For over two hours, the 35-year-old with a battered body held together with tape and sheer will, had been pummeled by an opponent a decade younger than him. When Rafael Nadal won his first Grand Slam (the first of an unbelievable thirteen French Opens) in 2005, Daniil Medvedev was nine years old. Now, almost seventeen years later and in the final of another Grand Slam, Medvedev was ruthlessly and systematically dismantling the great Rafael Nadal piece by piece, while the crowd roared its contemptuous disapproval.
Having secured the first two sets with relative ease, when Medvedev manoeuvred himself into holding three break points while leading 3-2 in the third set, he must have felt he’d done enough. He must have imagined reaching out and touching the trophy; holding it aloft to needle the Melbourne tennis aficionados in one final act of reprisal. Grand Slam finals are partisan affairs and the vociferous support the crowds lend to their favourites adds to the atmosphere.
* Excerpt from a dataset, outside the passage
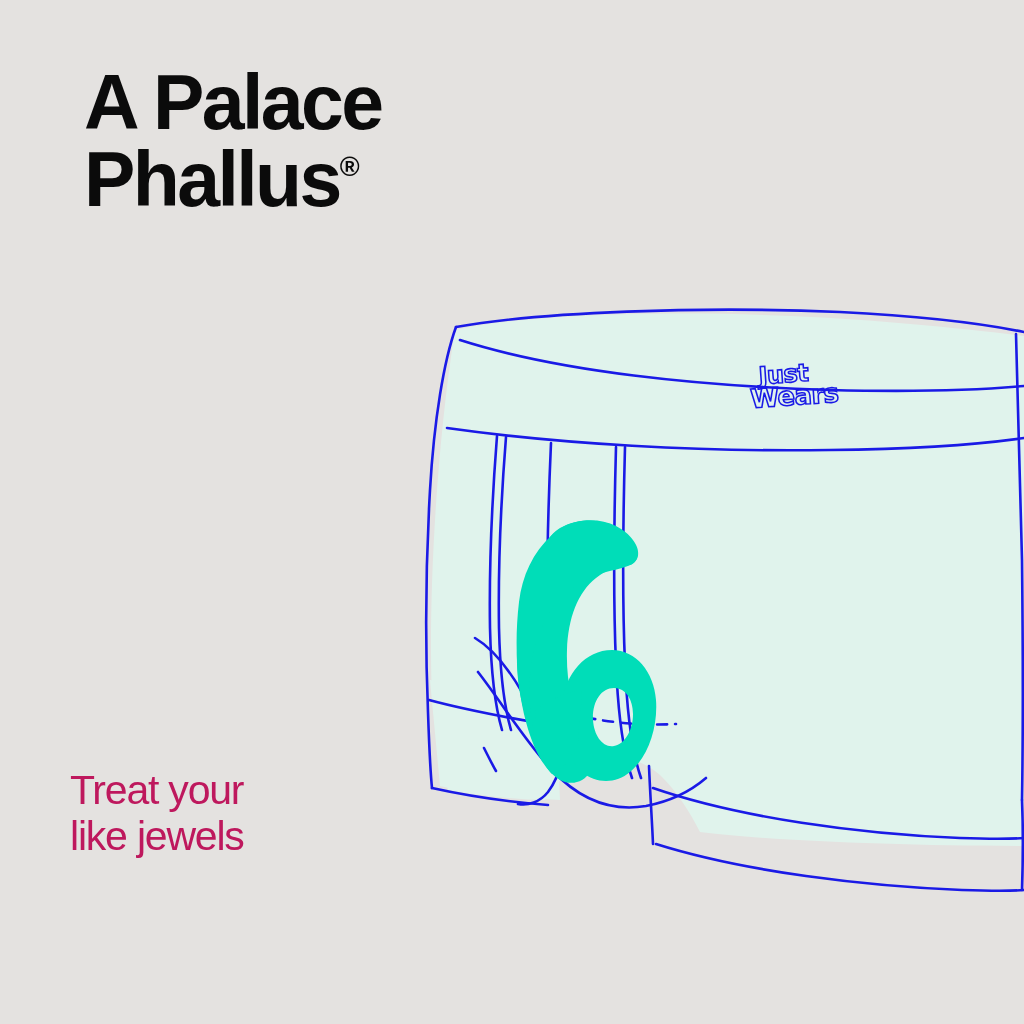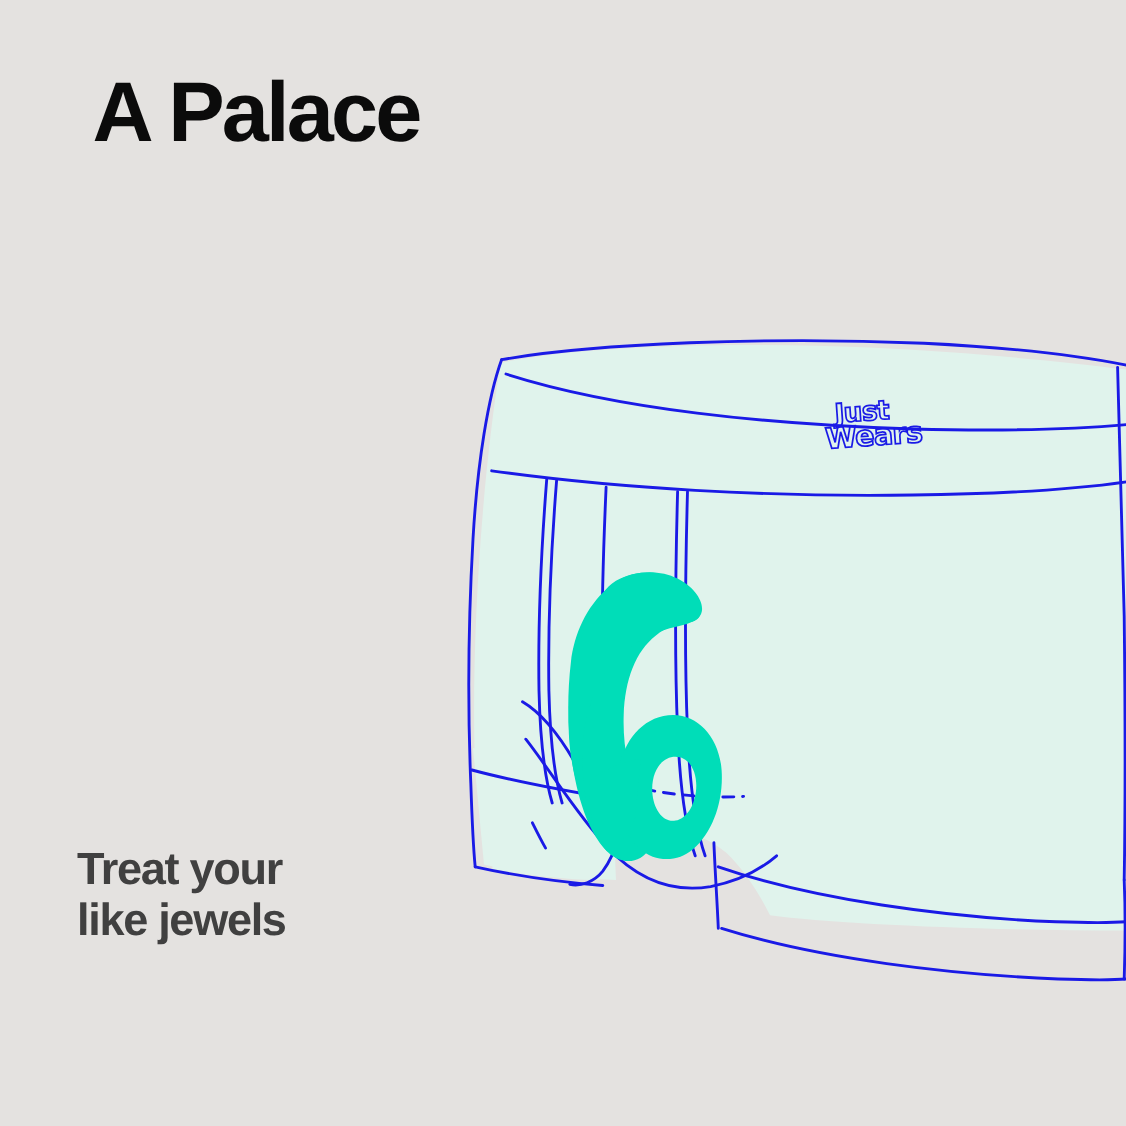"Phallus®" span.hl-line { html: none -> <span><span>Phallus</span><span>®</span></span> }
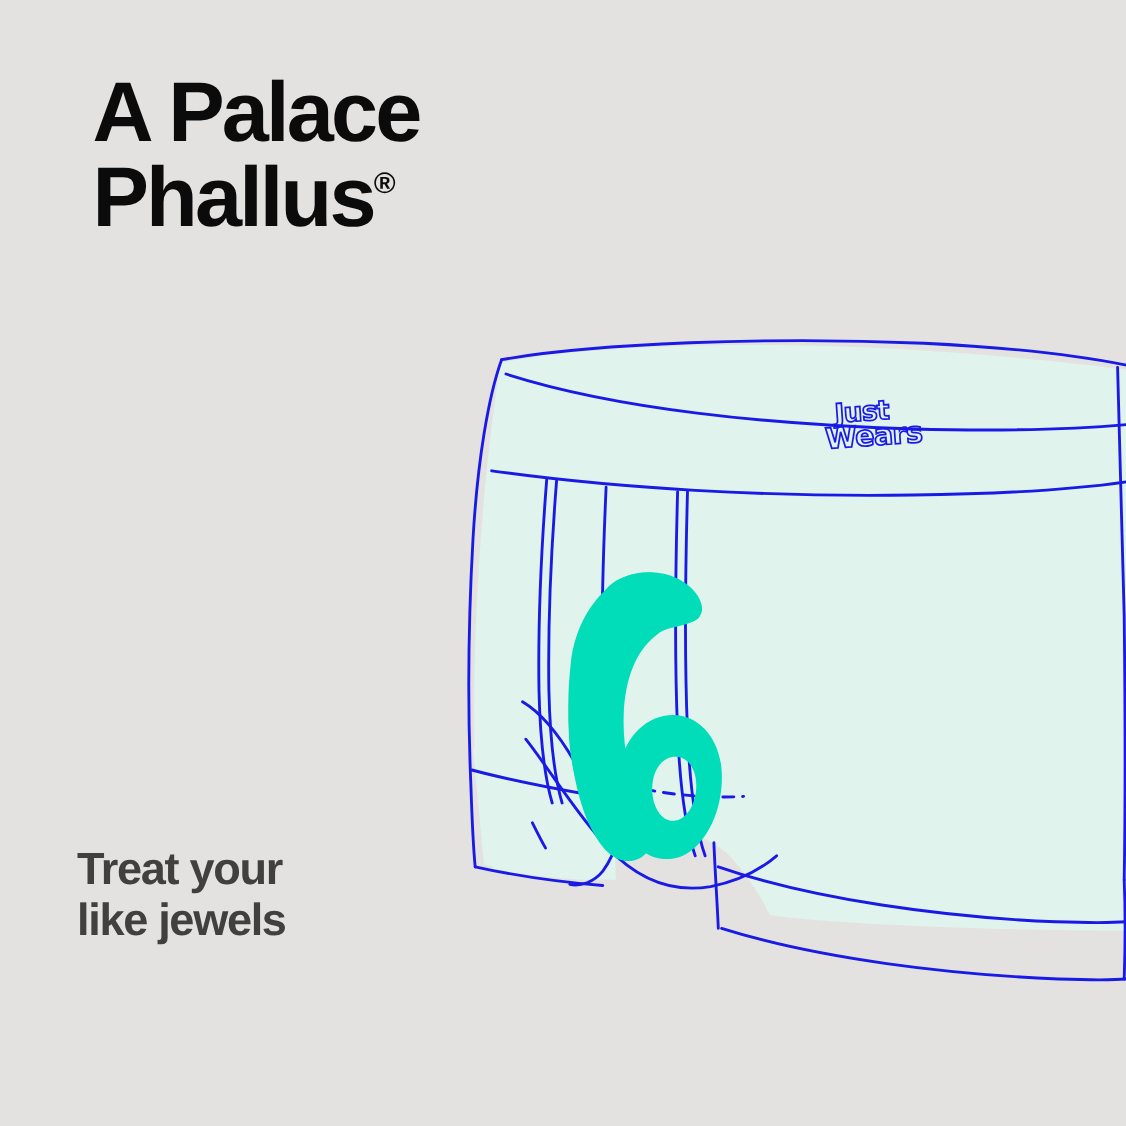"Treat your" #subtitle { color: #404040 -> #be185d; font-weight: 700 -> 400 }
But this Australian Open final was different. There were pockets of support for Medvedev (the camerapersons took pains to pick them out, perhaps to break the monotony of the ubiquitous Spanish flags) but the majority of those present were not just cheering for Nadal; they were goading Medvedev into errors and gloating over the chances he missed. Medvedev had endured a testy relationship with the spectators throughout the tournament and during the final, it seemed he was playing against not one (super)human but hundreds of “Empty Brains”. (His words not mine).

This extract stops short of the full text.